(GOAL OF THE EXERCISE) Leave out every line before the one that contains "KOMIN: 9 x 20.00". Please restate that line and the rest of the data word for word, through the end.

(SUPPLIED INFORMATION)

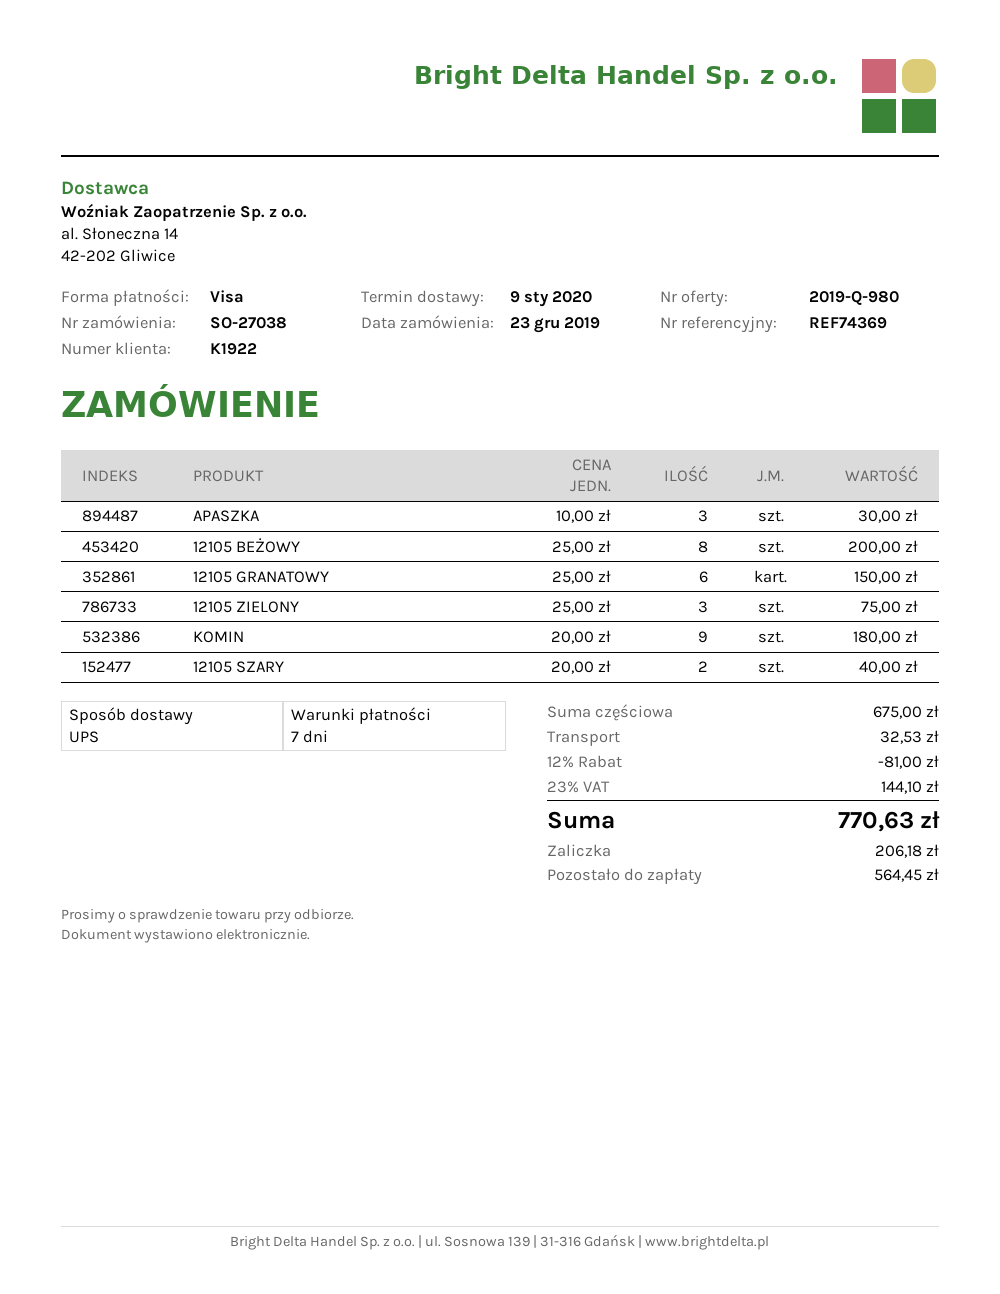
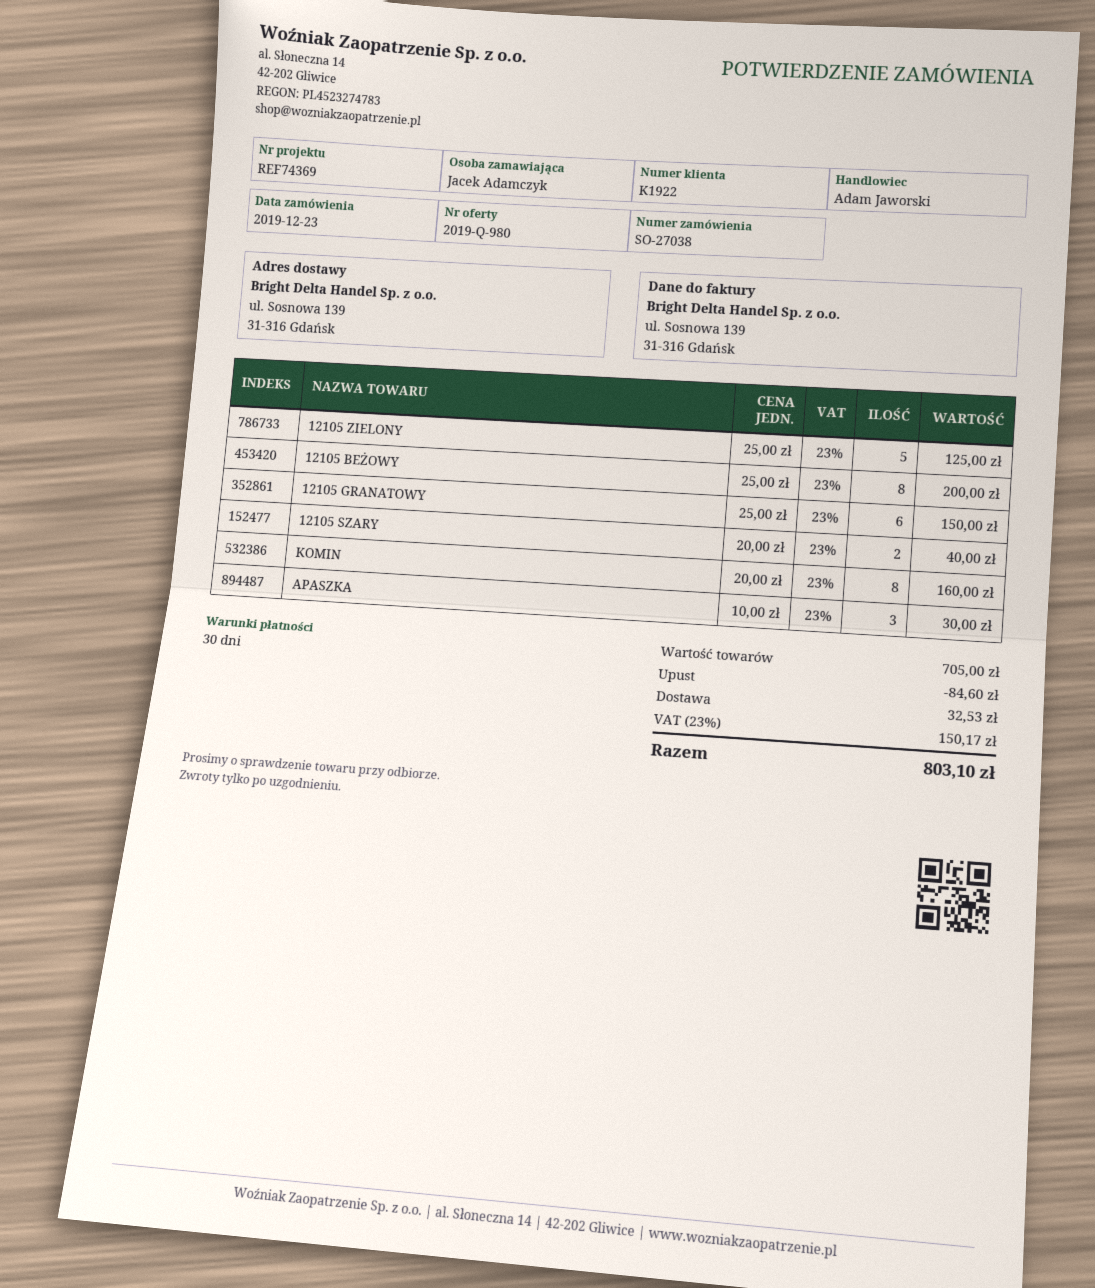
payment terms: 7 days -> 30 days
12105 ZIELONY: 3 x 25.00 = 75.00 -> 5 x 25.00 = 125.00
KOMIN: 9 x 20.00 = 180.00 -> 8 x 20.00 = 160.00
subtotal: 675.00 -> 705.00
discount: 81.00 -> 84.60
tax: 23% = 144.10 -> 23% = 150.17
total: 770.63 -> 803.10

(SOLUTION FOR THIS PROBLEM)
KOMIN: 9 x 20.00 = 180.00 -> 8 x 20.00 = 160.00
subtotal: 675.00 -> 705.00
discount: 81.00 -> 84.60
tax: 23% = 144.10 -> 23% = 150.17
total: 770.63 -> 803.10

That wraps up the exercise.